Братья Булгаковы. Том 1. Письма 1802–1820 гг. (Булгаков, Булгаков) - страница 469

Я знаю еще другого такого же начальника, который тоже принялся за строгость, и спасибо ему за это. Свет наполнен его добрым сердцем, одним добром дышащим; но пусть знают, что он добр для добрых, а для дурных сам дурен.

У Щ., нашего бывшего соперника, есть дочь шестнадцати лет, прелестная собою и, казалось, святое дитя; но в тихом омуте черти водятся: она бежала с каким-то Радичем, который ее увез и скрылся неизвестно куда. Говорят, что они обвенчались, и желательно, чтобы это было правда. Отец и мать ей написали, что проклинают; но дело уже сделано. Князь Александр все в Малороссии и от стыда сюда не едет. Видно, дочь в матушку.


Константин. С.-Петербург, 15 июня 1820 года

На меня возлагают переговоры с австрийским и турецким министрами насчет иностранной переписки. Это очень лестно, но не без труда. Надобно еще самому ознакомиться с этим делом, для меня совсем новым, ибо в Москве все расчеты делались через Петербург. Теперь идет дело сделать новое с ними положение насчет платежа, франкирования и проч. Скажу, как Мельников: рад стараться!


Константин. С.-Петербург, 19 июня 1820 года

Государь выезжает отсюда 9-го, Каподистрия едет с ним; чем позже ты сюда приедешь, тем менее его увидишь времени, а ему очень хочется тебя видеть. Сделай же милость, уж не откладывай более.

Сегодня большие маневры в Красном Селе для прусского принца. Весь город кинулся туда. И меня подзывали, но мне не до маневров.

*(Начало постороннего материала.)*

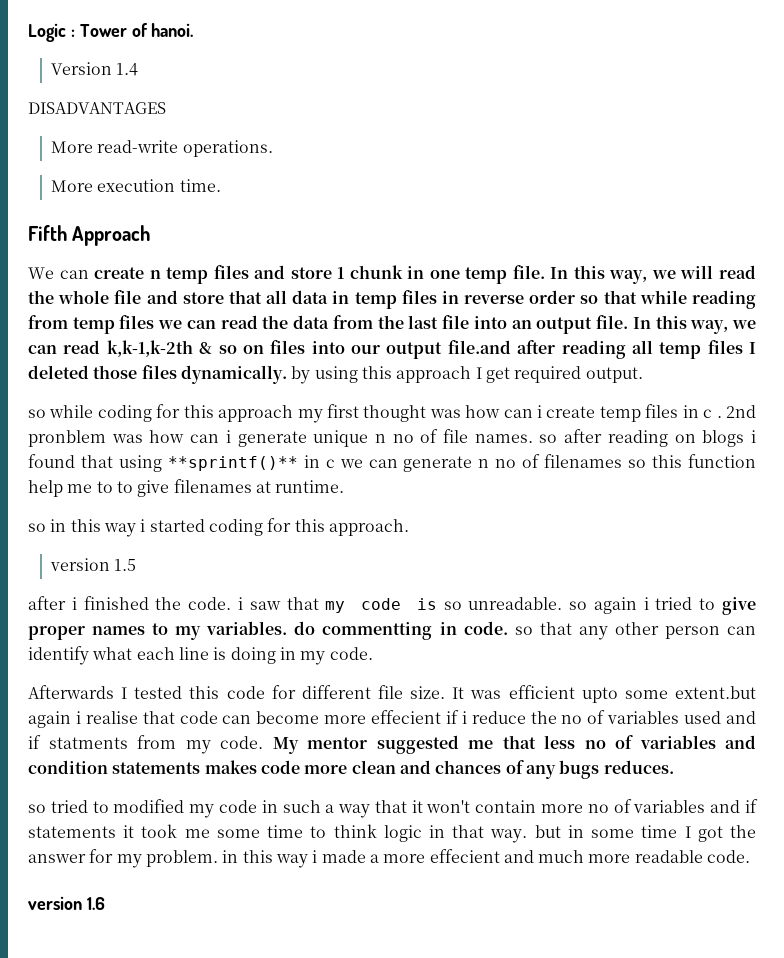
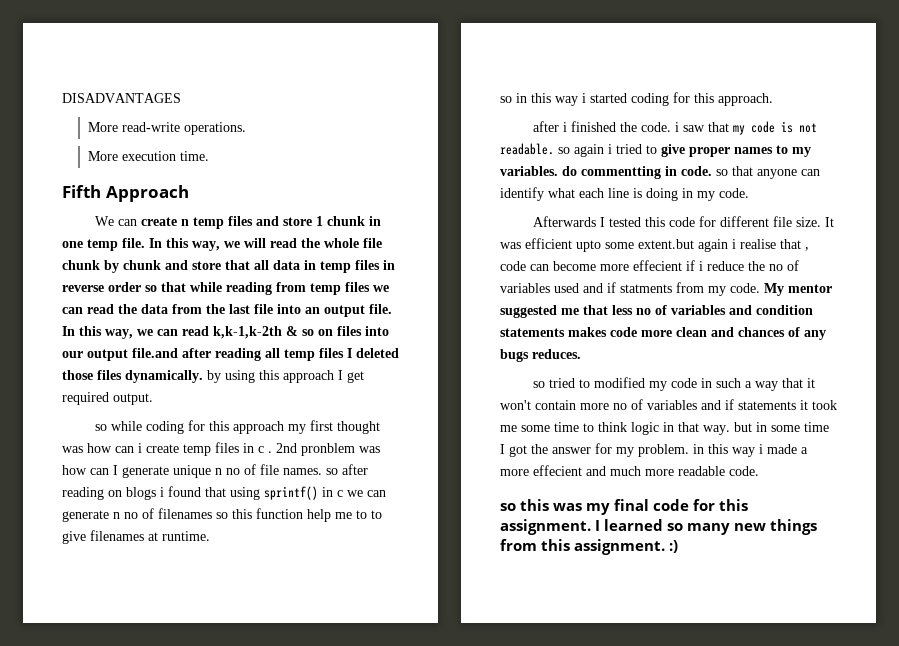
[28,23,194,42] [51,62,139,76] Logic : Tower of hanoi. // Version 1.4 // -> (62, 98) none
(142, 297) none -> [62,260,161,273] chunk by chunk
[225,430,231,443] i -> [113,465,118,475] I
[167,456,298,471] **sprintf()** -> [264,486,318,500] sprintf()
[50,558,137,571] // version 1.5 -> (773, 99) none
[443,597,563,610] so unreadable. -> [799,123,818,133] [500,143,554,155] not readable.
[578,622,720,640] any other person -> [757,169,797,179] anyone
(175, 717) none -> [805,247,809,251] ,
[28,896,105,910] version 1.6 -> [500,499,749,515] [500,519,818,535] [500,539,679,555] so this was my final code for this assignment. I learned so many new things from this assignment. :)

Александр. Семердино, 19 июня 1820 года

Я получил очень любезное письмо от Воронцова перед его отъездом из Москвы; он уверяет меня, что жена его любит меня столько же, сколько и я его люблю. Я не понимаю, как это может быть, но это приятно слышать. Она обещается писать из Белой Церкви. Жаль, что Алексей Львович едет, а Марья Алексеевна несносна своими претензиями всякого рода. Раз в Москве со мною побранилась за то, что тотчас я к ней не явился. Я все молчал как столб; она врала, врала! Наконец самой стало стыдно, и я к ней перестал ездить. В бытность государя в Москве она сама подошла ко мне и задрала разговор Неаполем, зная, что я его очень люблю. Эта злоупотребляет позволением быть капризной.

В Москве говорят, что Дурасов идет прочь и что князь Дмитрий Владимирович ожидает меня, чтобы атаковать идти на его место; но я не пойду в губернаторы с 25 000 рублей жалованья; а 25 000 рублей дохода, право, составили бы мое благополучие. Желания мои очень умеренны, но я никогда не возьмусь за то, что не выполню с отличием. Чтобы за чертями смотреть, надобно быть черту самому, знать их пакости и уловки. Князь сих своих не жалеет; служба, конечно, выигрывает, но злоупотреблений он не искоренит: поле слишком пространно и слишком заросло крапивою.